▶ [Supplied data]:
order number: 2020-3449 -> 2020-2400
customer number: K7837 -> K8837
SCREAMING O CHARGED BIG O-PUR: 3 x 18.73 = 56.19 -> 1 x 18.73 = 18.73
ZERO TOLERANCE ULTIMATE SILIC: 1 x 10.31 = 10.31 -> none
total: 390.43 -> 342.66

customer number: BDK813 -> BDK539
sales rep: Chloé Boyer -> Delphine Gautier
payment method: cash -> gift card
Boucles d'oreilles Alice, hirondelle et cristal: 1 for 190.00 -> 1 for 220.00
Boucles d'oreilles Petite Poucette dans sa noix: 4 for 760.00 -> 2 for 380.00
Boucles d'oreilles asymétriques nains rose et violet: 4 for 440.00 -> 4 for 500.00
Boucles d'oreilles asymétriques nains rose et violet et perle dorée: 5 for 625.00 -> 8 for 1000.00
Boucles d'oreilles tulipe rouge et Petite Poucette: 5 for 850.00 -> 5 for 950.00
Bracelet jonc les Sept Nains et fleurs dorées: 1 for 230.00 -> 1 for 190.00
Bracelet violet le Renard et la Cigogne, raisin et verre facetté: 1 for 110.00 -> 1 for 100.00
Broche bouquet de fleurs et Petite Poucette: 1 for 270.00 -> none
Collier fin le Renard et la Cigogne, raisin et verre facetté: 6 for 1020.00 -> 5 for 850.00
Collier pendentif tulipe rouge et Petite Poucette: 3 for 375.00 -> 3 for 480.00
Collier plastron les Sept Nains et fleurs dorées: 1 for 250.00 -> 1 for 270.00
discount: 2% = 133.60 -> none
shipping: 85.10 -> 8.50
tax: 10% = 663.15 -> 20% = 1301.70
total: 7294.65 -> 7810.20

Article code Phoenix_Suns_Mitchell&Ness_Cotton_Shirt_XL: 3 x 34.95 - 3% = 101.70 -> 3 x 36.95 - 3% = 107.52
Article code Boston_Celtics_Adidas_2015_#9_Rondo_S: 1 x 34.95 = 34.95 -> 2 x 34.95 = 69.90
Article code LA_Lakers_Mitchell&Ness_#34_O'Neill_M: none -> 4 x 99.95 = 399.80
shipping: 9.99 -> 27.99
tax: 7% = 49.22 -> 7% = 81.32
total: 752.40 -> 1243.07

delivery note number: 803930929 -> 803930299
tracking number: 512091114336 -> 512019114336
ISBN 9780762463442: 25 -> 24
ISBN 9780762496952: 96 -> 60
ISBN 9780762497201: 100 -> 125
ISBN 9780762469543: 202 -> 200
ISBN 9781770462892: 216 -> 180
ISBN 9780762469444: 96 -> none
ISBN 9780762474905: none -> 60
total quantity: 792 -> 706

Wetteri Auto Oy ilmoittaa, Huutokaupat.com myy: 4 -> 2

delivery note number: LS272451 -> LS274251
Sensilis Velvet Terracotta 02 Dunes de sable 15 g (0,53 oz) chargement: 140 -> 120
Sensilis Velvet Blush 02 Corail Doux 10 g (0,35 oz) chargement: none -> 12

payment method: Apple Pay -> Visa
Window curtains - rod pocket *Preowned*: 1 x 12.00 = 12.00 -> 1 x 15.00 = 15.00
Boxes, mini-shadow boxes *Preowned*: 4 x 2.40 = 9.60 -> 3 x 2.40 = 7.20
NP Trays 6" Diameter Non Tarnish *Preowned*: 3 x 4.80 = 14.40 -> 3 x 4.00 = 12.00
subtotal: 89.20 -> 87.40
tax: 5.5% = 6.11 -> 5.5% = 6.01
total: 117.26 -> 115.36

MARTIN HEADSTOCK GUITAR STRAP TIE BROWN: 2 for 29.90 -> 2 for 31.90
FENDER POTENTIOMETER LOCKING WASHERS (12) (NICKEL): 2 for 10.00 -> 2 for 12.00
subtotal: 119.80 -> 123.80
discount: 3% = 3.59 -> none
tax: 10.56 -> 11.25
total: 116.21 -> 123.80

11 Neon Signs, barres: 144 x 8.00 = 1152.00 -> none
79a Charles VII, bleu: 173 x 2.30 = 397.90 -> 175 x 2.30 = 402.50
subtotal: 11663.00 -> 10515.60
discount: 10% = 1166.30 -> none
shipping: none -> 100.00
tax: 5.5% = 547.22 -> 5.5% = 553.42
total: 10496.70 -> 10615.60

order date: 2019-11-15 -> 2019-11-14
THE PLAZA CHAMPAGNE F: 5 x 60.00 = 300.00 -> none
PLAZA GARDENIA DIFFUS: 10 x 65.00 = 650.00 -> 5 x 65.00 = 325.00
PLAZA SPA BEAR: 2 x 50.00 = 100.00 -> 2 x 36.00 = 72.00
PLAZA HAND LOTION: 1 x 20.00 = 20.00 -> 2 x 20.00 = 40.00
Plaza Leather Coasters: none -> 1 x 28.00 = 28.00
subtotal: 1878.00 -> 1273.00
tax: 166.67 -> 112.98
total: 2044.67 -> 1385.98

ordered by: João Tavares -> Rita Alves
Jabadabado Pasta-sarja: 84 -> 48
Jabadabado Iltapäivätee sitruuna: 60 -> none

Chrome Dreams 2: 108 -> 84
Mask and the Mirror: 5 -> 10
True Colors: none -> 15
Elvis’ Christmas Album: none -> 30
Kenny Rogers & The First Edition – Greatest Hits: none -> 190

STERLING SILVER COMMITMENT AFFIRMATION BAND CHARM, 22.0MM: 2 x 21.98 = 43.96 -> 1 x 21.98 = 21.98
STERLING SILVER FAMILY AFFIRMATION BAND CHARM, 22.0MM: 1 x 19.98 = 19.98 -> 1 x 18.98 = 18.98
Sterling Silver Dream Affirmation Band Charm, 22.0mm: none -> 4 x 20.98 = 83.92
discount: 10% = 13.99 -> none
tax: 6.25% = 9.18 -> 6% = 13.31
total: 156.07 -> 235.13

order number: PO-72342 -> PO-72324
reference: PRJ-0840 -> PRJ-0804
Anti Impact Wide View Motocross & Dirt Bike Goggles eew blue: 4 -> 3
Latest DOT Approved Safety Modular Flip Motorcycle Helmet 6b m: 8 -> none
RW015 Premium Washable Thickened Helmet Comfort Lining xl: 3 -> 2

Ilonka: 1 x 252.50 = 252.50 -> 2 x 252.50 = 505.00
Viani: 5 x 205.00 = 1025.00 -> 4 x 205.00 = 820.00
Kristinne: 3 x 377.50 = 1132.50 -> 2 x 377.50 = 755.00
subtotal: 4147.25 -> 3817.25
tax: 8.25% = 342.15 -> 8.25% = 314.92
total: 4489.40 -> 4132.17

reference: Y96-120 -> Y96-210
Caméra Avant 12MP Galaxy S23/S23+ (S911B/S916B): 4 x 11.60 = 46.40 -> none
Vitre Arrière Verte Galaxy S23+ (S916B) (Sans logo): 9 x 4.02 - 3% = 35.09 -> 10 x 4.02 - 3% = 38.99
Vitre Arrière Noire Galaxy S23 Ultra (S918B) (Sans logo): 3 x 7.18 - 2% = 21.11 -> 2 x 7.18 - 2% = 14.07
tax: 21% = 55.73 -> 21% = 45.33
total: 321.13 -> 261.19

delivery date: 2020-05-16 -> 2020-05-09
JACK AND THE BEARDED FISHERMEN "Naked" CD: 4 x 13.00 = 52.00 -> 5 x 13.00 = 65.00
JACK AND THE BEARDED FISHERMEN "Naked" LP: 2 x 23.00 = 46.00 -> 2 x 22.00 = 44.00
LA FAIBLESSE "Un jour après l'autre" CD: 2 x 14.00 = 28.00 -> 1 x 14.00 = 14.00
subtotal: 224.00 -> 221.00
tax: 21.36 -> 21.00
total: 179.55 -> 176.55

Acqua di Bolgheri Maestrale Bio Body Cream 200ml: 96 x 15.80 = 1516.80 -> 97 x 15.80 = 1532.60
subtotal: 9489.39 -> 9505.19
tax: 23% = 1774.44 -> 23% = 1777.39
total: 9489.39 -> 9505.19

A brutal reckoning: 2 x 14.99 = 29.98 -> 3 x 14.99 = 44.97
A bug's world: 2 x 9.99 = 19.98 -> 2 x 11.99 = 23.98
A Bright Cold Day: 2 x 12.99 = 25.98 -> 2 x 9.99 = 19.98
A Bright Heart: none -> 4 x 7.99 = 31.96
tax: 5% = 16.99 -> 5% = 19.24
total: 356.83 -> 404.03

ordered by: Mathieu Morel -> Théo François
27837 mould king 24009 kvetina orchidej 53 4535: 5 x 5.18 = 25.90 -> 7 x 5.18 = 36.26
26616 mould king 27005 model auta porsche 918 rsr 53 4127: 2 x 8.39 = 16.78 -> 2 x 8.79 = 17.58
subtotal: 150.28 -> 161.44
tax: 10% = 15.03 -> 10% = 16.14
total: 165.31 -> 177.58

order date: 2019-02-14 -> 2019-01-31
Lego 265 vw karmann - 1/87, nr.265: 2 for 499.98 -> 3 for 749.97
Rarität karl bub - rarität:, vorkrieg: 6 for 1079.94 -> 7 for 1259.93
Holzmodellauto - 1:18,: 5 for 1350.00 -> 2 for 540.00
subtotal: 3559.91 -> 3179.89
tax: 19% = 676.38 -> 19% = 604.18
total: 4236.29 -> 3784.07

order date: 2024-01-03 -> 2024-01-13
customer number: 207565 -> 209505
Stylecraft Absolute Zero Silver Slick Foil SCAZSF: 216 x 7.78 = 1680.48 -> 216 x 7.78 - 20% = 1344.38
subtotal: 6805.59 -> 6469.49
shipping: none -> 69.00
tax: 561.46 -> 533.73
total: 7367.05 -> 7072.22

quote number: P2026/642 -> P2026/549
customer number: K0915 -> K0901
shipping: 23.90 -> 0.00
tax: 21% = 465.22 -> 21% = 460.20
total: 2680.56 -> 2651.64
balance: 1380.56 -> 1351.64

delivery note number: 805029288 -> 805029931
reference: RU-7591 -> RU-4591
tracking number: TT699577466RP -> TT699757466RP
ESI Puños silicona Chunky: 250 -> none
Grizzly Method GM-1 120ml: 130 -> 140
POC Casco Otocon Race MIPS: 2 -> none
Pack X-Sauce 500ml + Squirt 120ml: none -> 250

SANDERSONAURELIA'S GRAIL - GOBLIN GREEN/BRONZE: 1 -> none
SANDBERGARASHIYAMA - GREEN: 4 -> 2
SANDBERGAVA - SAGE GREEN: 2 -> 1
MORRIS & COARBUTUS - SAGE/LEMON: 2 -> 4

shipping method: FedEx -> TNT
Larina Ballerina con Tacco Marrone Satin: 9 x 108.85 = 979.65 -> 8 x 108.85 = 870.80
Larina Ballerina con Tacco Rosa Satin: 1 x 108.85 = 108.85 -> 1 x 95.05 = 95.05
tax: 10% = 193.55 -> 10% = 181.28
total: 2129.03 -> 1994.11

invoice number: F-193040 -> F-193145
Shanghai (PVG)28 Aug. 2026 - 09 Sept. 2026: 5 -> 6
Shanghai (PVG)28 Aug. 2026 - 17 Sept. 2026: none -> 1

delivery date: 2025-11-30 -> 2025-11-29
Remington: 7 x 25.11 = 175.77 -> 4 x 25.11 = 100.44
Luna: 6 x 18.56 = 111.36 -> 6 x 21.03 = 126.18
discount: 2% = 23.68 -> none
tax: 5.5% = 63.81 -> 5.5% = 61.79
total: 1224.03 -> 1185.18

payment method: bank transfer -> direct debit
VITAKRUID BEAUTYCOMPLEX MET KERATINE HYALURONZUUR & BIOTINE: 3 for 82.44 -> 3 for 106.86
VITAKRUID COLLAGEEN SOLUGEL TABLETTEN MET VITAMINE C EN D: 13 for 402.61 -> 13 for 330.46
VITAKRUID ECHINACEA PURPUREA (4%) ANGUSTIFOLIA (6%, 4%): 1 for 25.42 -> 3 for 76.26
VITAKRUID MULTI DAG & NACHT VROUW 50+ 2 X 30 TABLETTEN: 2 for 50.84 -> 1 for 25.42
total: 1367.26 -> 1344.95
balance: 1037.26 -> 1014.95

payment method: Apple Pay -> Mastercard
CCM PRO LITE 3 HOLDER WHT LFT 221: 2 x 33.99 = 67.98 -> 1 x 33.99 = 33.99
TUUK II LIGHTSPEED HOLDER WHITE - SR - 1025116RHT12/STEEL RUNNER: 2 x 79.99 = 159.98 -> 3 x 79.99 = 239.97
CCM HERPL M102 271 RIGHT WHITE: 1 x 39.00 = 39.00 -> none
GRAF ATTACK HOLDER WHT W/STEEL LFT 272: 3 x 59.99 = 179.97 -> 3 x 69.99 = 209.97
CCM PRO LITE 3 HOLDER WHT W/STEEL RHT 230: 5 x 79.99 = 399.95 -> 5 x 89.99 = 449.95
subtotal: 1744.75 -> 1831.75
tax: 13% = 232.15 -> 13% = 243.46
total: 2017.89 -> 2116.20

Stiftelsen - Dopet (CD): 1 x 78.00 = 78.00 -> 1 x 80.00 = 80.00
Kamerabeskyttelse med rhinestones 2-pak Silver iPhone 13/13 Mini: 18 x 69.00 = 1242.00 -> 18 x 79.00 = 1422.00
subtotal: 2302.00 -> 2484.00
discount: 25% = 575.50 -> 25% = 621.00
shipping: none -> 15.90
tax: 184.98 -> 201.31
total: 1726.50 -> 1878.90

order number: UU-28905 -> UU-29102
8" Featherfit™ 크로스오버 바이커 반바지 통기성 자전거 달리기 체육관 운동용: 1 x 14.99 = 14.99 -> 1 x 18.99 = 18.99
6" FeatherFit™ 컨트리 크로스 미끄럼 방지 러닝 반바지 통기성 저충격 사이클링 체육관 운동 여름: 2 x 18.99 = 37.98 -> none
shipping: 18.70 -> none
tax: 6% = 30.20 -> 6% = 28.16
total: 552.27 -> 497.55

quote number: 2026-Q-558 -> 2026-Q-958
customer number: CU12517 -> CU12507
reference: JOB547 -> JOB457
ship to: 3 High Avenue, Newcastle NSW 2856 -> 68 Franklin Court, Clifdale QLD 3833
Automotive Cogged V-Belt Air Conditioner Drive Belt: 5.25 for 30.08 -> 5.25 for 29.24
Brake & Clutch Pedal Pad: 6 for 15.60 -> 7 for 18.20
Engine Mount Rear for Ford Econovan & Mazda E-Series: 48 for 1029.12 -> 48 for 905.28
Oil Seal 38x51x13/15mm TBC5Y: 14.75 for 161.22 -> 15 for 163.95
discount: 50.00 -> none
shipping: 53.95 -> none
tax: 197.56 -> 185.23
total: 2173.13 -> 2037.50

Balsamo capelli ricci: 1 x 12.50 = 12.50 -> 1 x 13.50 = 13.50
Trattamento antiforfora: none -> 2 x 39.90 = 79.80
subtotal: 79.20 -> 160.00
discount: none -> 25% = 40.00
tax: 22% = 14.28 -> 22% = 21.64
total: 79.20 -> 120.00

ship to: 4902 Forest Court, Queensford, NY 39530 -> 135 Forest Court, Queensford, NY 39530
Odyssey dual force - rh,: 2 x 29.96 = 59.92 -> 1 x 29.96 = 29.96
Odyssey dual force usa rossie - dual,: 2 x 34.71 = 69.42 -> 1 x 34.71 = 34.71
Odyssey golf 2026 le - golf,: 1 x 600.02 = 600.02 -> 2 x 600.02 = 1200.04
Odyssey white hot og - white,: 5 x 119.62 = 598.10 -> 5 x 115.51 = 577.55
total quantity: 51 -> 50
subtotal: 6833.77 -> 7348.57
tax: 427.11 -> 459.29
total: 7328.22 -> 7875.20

▶ [Description of the task]: Set down, exactly as they appear above, all lines from the one that has "reference: Y96-120 -> Y96-210" down to the one that has "13.00 = 65.00", including those two and no others.

▶ [Reply to the task]:
reference: Y96-120 -> Y96-210
Caméra Avant 12MP Galaxy S23/S23+ (S911B/S916B): 4 x 11.60 = 46.40 -> none
Vitre Arrière Verte Galaxy S23+ (S916B) (Sans logo): 9 x 4.02 - 3% = 35.09 -> 10 x 4.02 - 3% = 38.99
Vitre Arrière Noire Galaxy S23 Ultra (S918B) (Sans logo): 3 x 7.18 - 2% = 21.11 -> 2 x 7.18 - 2% = 14.07
tax: 21% = 55.73 -> 21% = 45.33
total: 321.13 -> 261.19

delivery date: 2020-05-16 -> 2020-05-09
JACK AND THE BEARDED FISHERMEN "Naked" CD: 4 x 13.00 = 52.00 -> 5 x 13.00 = 65.00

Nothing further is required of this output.